Com mais de 200 páginas, o texto aponta supostas irregularidades e acusa autoridades de crimes de responsabilidade, alegando incompatibilidade com a honra e o decoro de suas funções. Caso aprovado, o relatório será encaminhado aos órgãos competentes para análise e eventuais providências legais.
Segundo o relator, senador Alessandro Vieira, as conclusões da CPI indicam possíveis conflitos de interesse, obstrução de investigações e omissão institucional em apurações relacionadas à infiltração do crime organizado no sistema financeiro. Entre os pontos citados está o chamado “Caso Master”, que teria motivado parte das investigações.
O documento também destaca suspeitas envolvendo relações comerciais, decisões judiciais e eventuais conexões entre autoridades e investigados. As acusações, no entanto, ainda dependerão de análise e confirmação pelos órgãos responsáveis.
Além das medidas contra integrantes do Judiciário e do Ministério Público, o relatório sugere a decretação de intervenção federal na segurança pública do Rio de Janeiro. A proposta é justificada pela expansão territorial de facções criminosas e milícias no estado.
O texto afirma ainda que os trabalhos da CPI enfrentaram dificuldades orçamentárias e entraves políticos.

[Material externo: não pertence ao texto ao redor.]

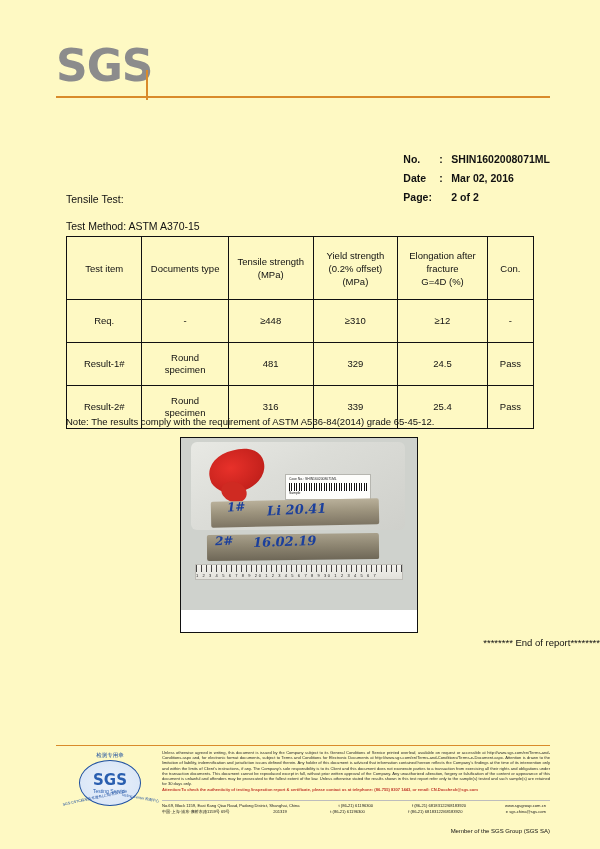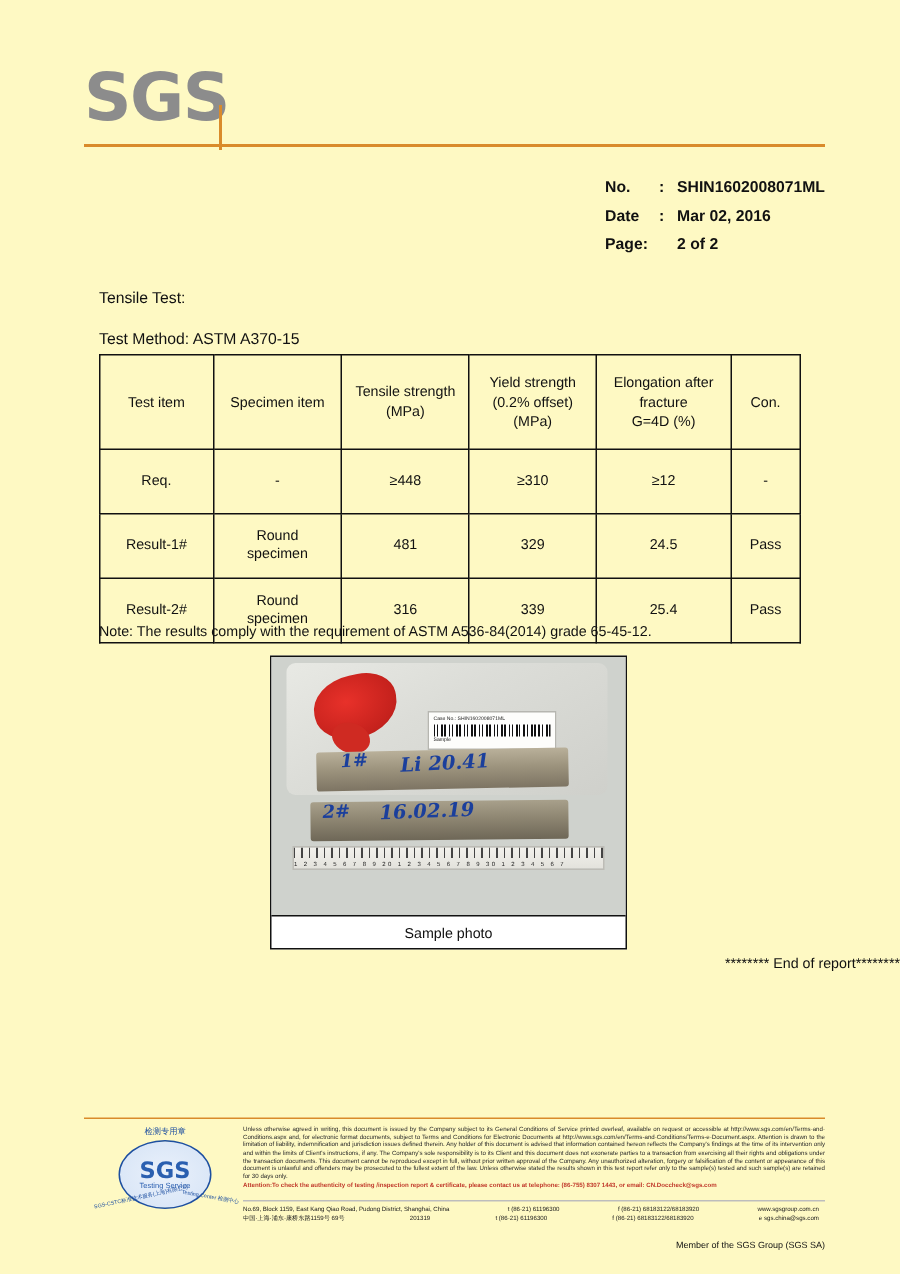"No." .meta { top: 116px -> 150px }
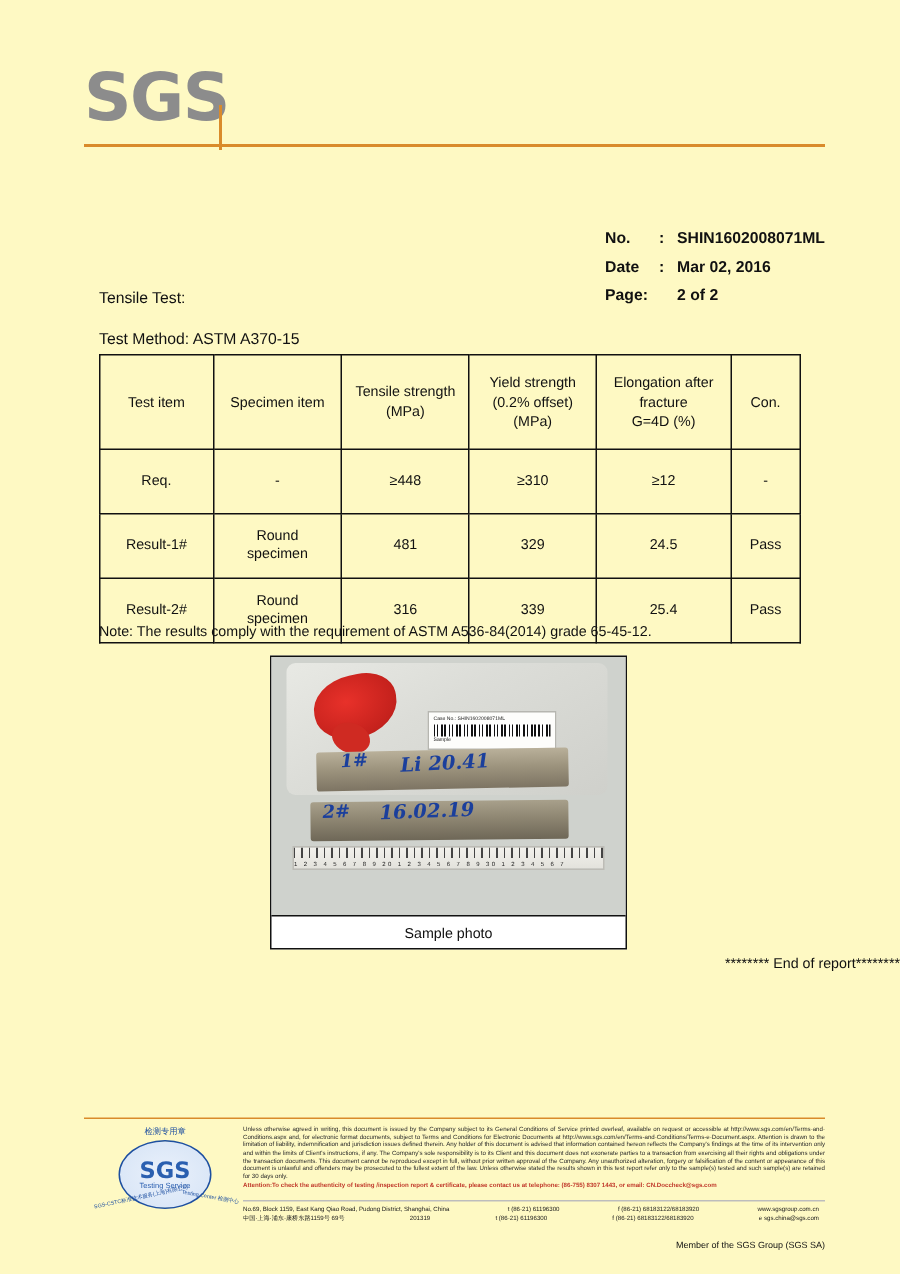"Specimen item" div { text: Specimen item -> Documents type }
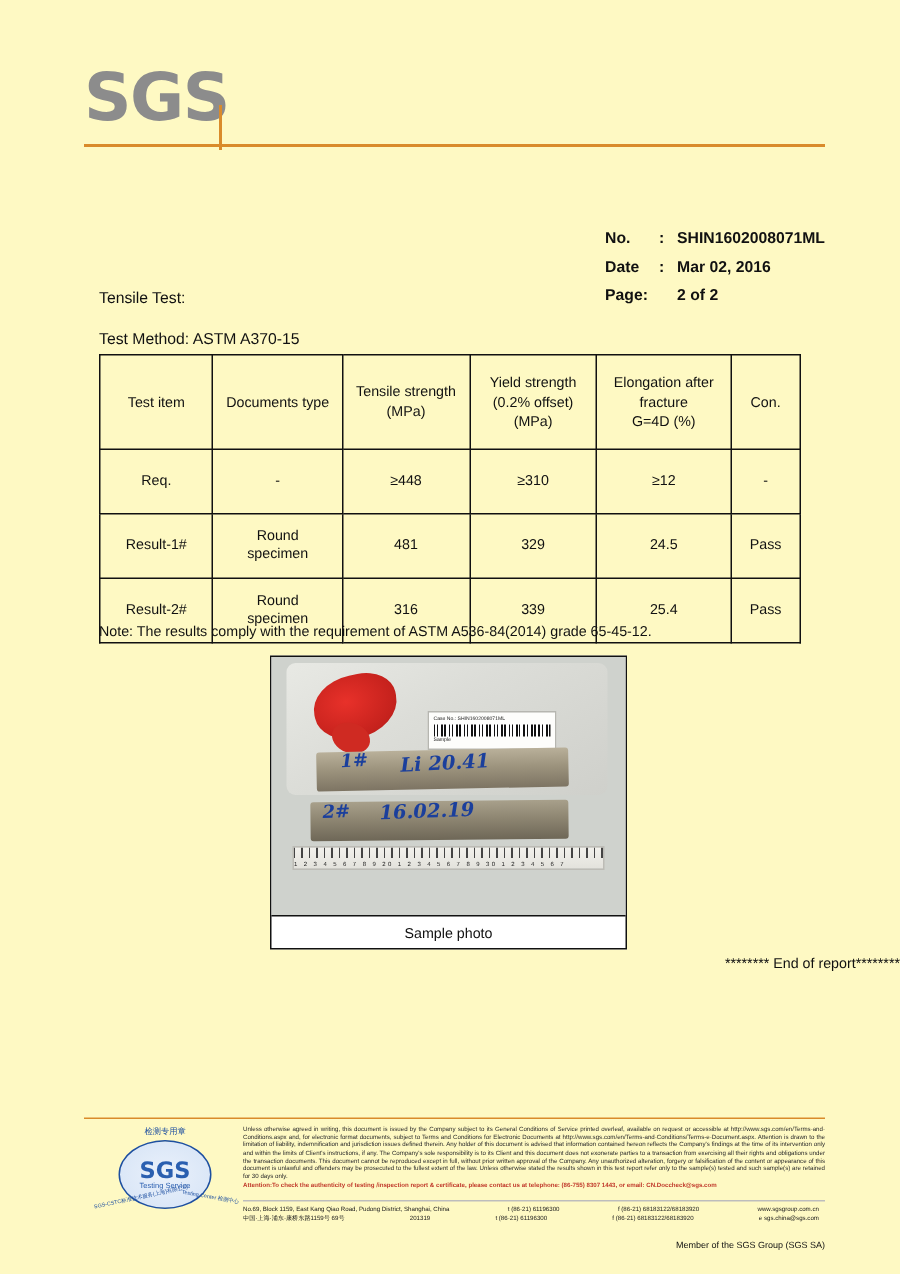"Sample photo" div.photo-caption { html: <div>Sample photo</div> -> none }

De acordo com o relator, a comissão contou com recursos limitados e não teve seu prazo prorrogado.
A votação do relatório está prevista para as 14 horas desta terça-feira. Se aprovado, caberá ao presidente do Senado decidir sobre o encaminhamento dos pedidos de impeachment, enquanto as recomendações criminais serão remetidas às autoridades competentes.